*** RECORDS FOR PROCESSING ***

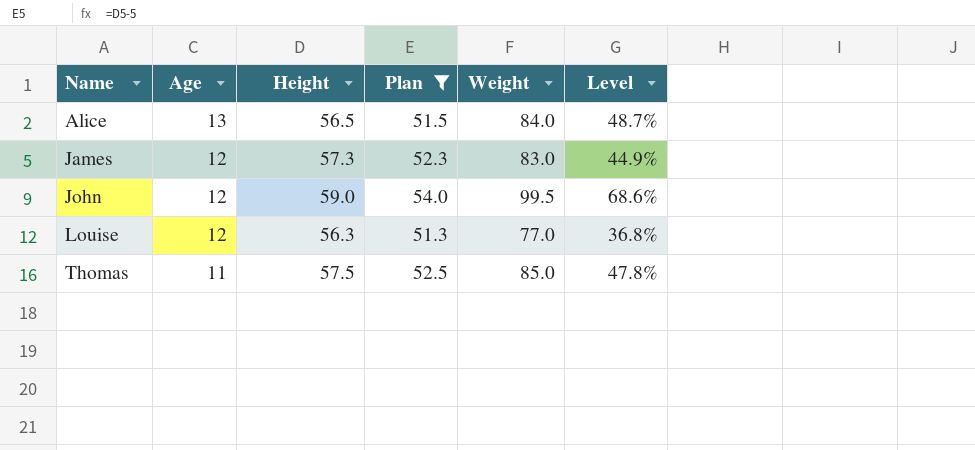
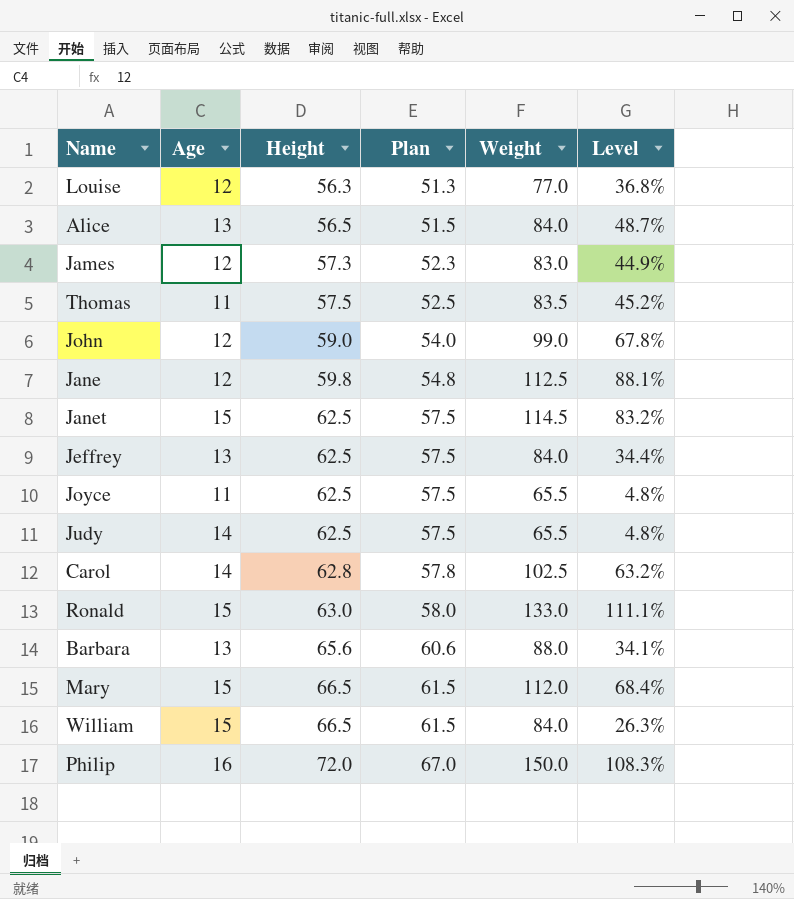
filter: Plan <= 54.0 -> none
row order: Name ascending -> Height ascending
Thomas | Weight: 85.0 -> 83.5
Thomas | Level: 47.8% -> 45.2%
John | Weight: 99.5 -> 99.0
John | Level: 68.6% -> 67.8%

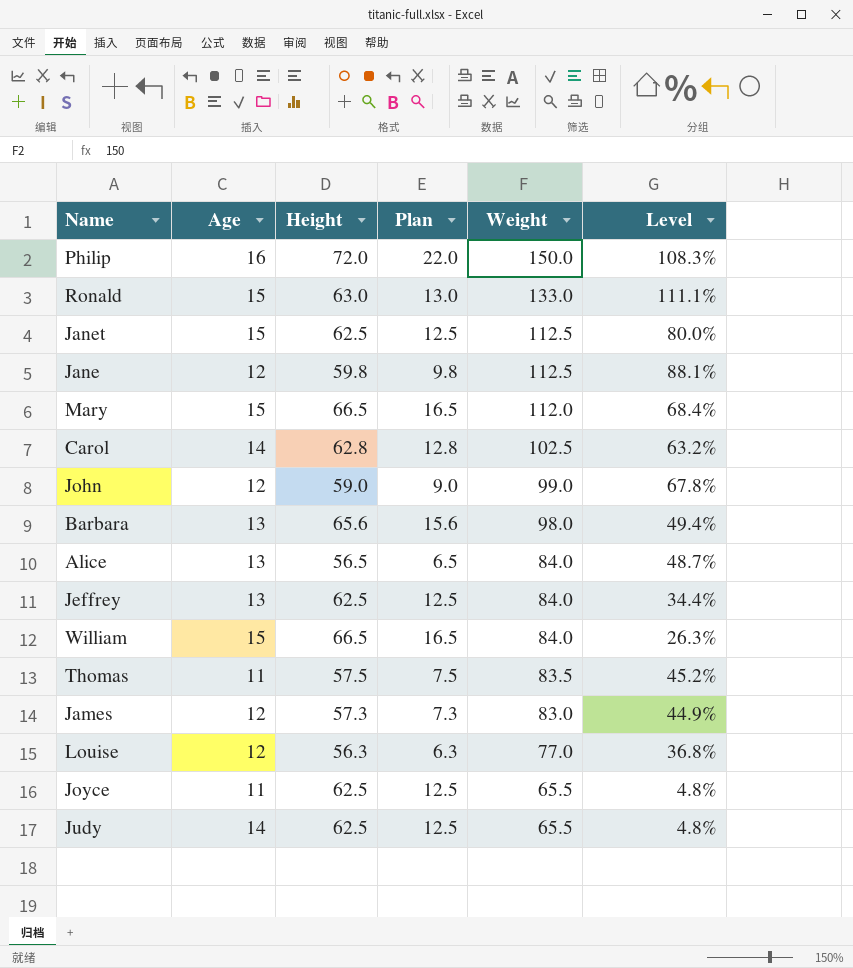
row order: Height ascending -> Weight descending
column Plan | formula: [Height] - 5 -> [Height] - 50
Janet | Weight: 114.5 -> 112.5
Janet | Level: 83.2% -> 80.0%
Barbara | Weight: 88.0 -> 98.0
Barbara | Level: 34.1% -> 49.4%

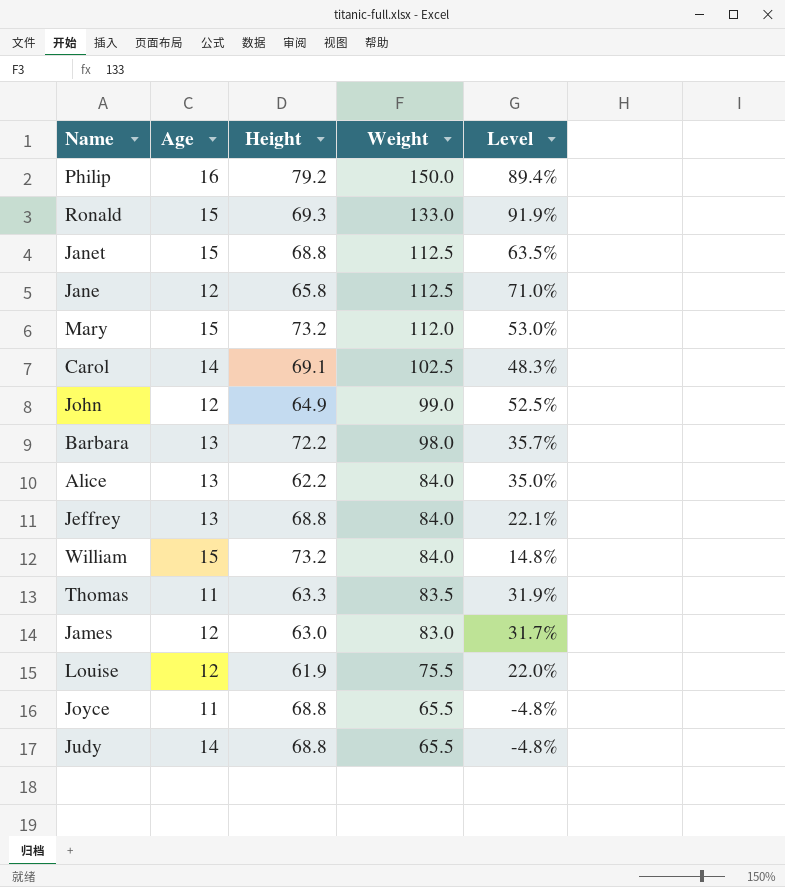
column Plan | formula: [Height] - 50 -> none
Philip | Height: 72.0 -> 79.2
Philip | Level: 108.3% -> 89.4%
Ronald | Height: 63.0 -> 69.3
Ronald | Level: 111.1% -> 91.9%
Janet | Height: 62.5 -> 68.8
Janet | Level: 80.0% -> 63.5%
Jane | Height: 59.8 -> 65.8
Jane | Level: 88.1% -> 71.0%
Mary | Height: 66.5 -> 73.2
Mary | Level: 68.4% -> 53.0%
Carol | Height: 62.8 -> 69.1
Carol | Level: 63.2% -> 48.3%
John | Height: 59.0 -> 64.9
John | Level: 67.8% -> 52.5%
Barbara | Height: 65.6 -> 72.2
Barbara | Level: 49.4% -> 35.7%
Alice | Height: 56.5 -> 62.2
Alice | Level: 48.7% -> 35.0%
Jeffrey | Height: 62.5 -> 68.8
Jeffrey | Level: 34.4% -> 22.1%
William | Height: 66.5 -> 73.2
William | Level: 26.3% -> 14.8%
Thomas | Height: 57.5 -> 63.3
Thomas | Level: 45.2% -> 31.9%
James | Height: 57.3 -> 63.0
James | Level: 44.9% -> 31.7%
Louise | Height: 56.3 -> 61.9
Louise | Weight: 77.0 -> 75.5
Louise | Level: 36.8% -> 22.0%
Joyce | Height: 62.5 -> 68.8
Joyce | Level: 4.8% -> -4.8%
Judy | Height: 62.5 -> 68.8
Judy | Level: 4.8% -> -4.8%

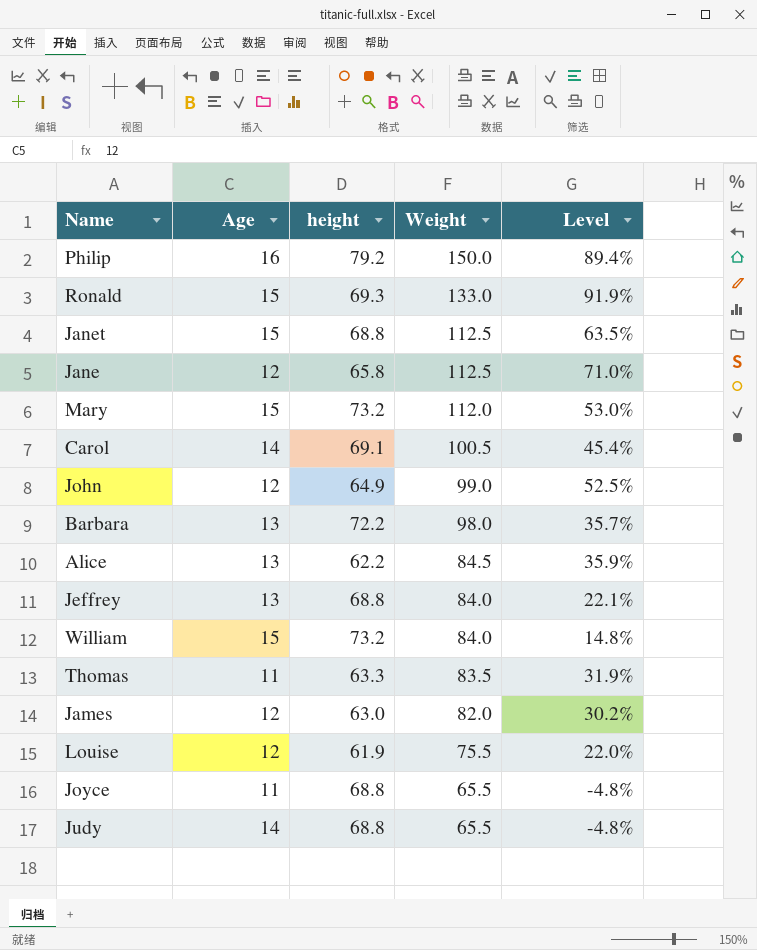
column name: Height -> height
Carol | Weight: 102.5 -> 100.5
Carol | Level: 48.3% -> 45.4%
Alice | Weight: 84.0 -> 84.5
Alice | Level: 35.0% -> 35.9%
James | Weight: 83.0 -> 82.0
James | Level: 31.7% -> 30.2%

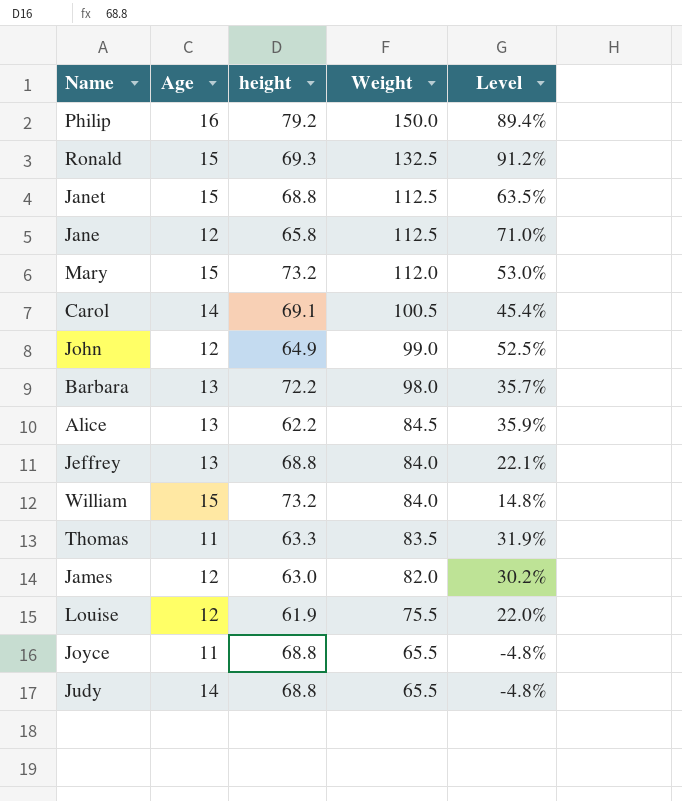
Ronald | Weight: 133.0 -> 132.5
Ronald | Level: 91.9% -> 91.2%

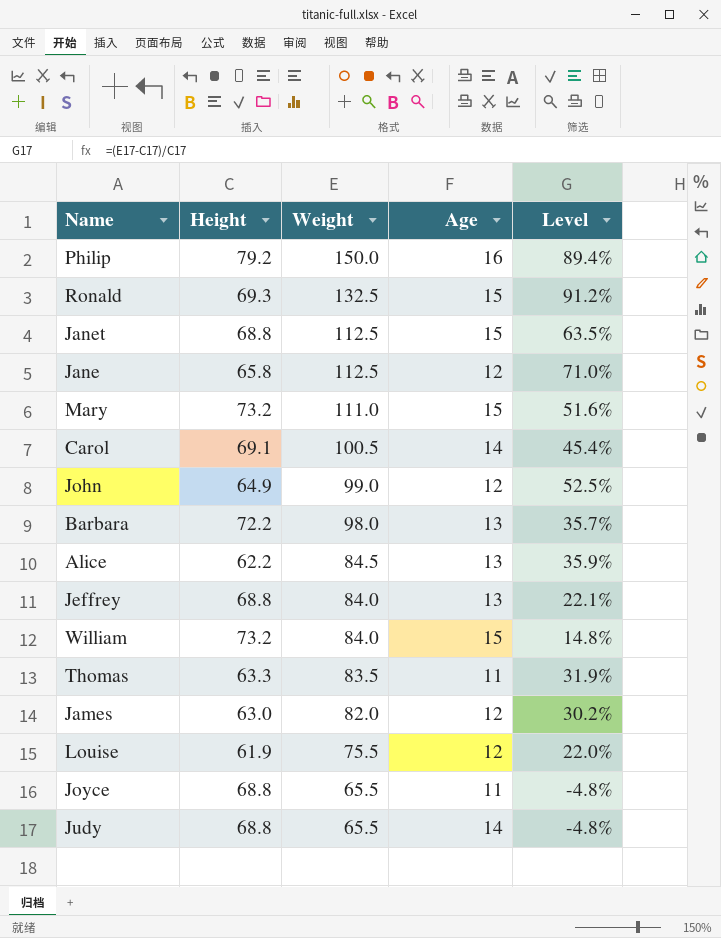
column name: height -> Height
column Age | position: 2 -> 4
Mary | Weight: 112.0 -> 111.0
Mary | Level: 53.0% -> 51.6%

***
*** RECORDS FOR PROCESSING ***

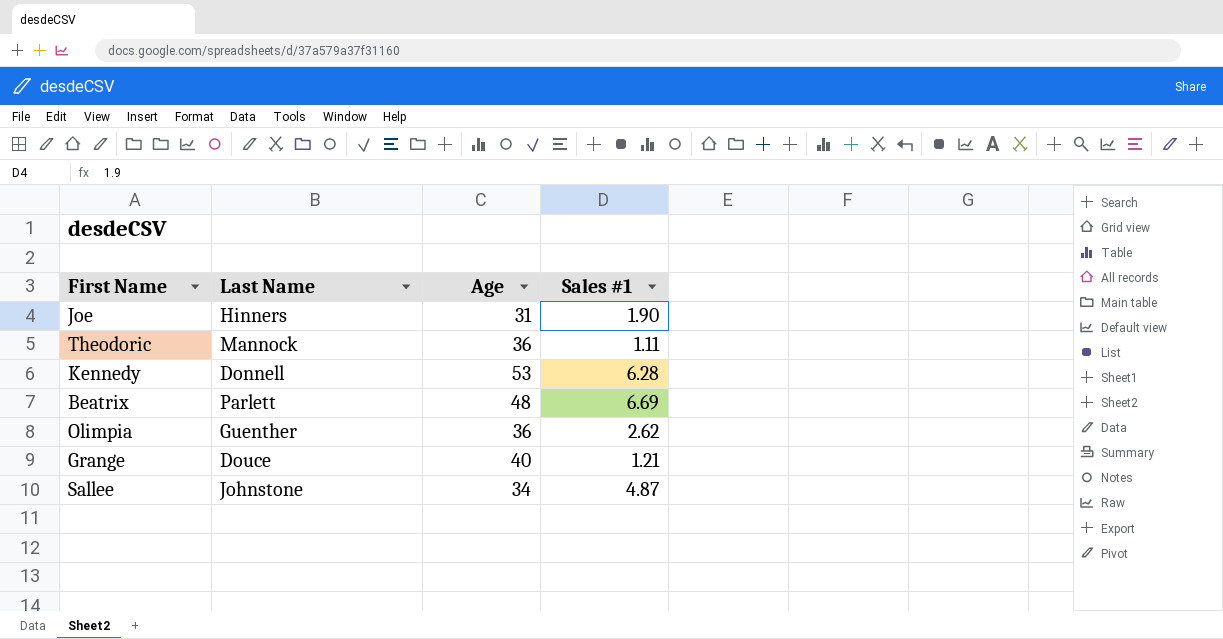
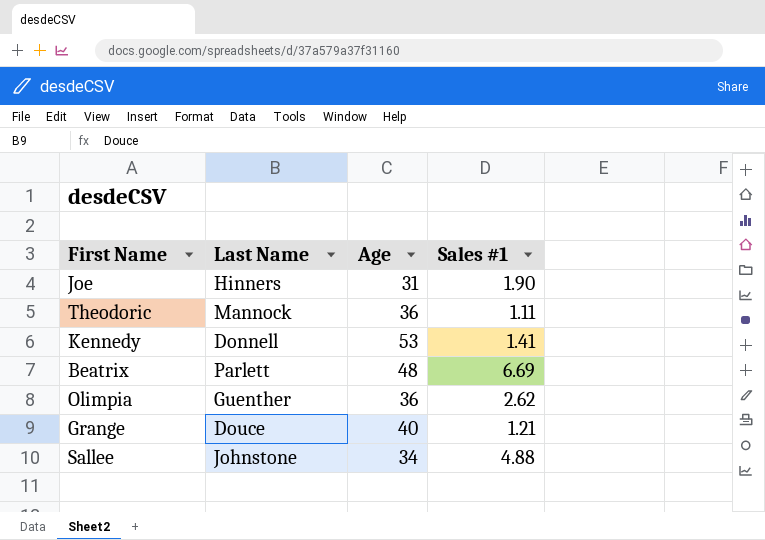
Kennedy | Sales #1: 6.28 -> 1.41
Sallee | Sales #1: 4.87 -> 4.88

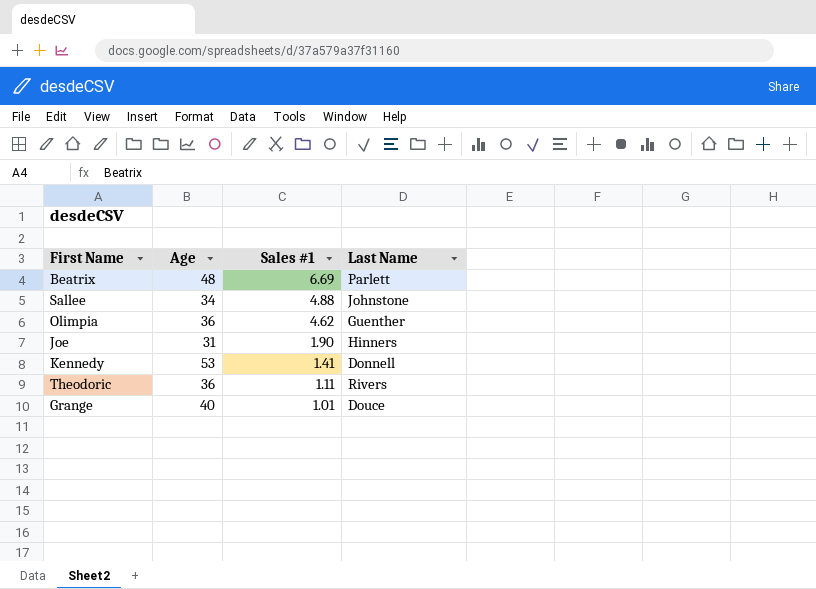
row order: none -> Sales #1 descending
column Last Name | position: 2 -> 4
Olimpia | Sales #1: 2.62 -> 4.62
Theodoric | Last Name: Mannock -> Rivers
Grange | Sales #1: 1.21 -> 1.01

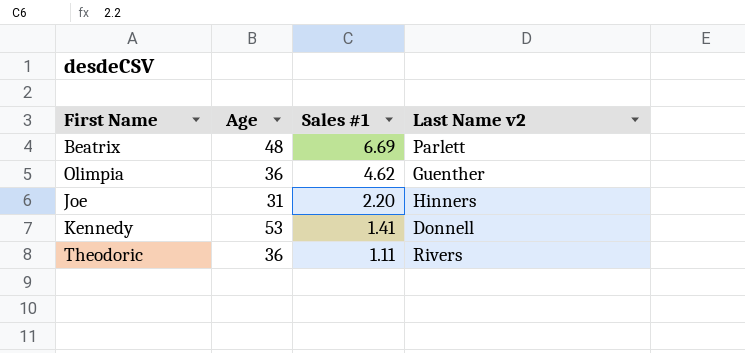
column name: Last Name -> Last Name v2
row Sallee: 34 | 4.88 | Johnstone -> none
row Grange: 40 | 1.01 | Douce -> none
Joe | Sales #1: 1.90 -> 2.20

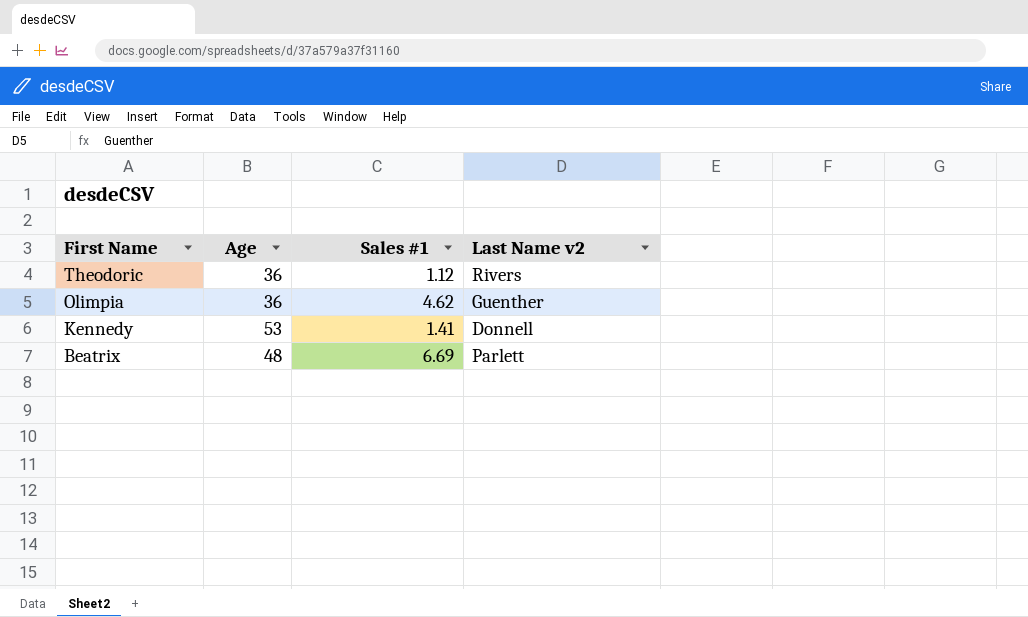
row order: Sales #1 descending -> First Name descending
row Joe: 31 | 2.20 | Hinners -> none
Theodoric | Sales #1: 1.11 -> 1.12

***

Which of the lines in the material carry the string "Thomas"? Pull them out.

Thomas | Weight: 85.0 -> 83.5
Thomas | Level: 47.8% -> 45.2%
Thomas | Height: 57.5 -> 63.3
Thomas | Level: 45.2% -> 31.9%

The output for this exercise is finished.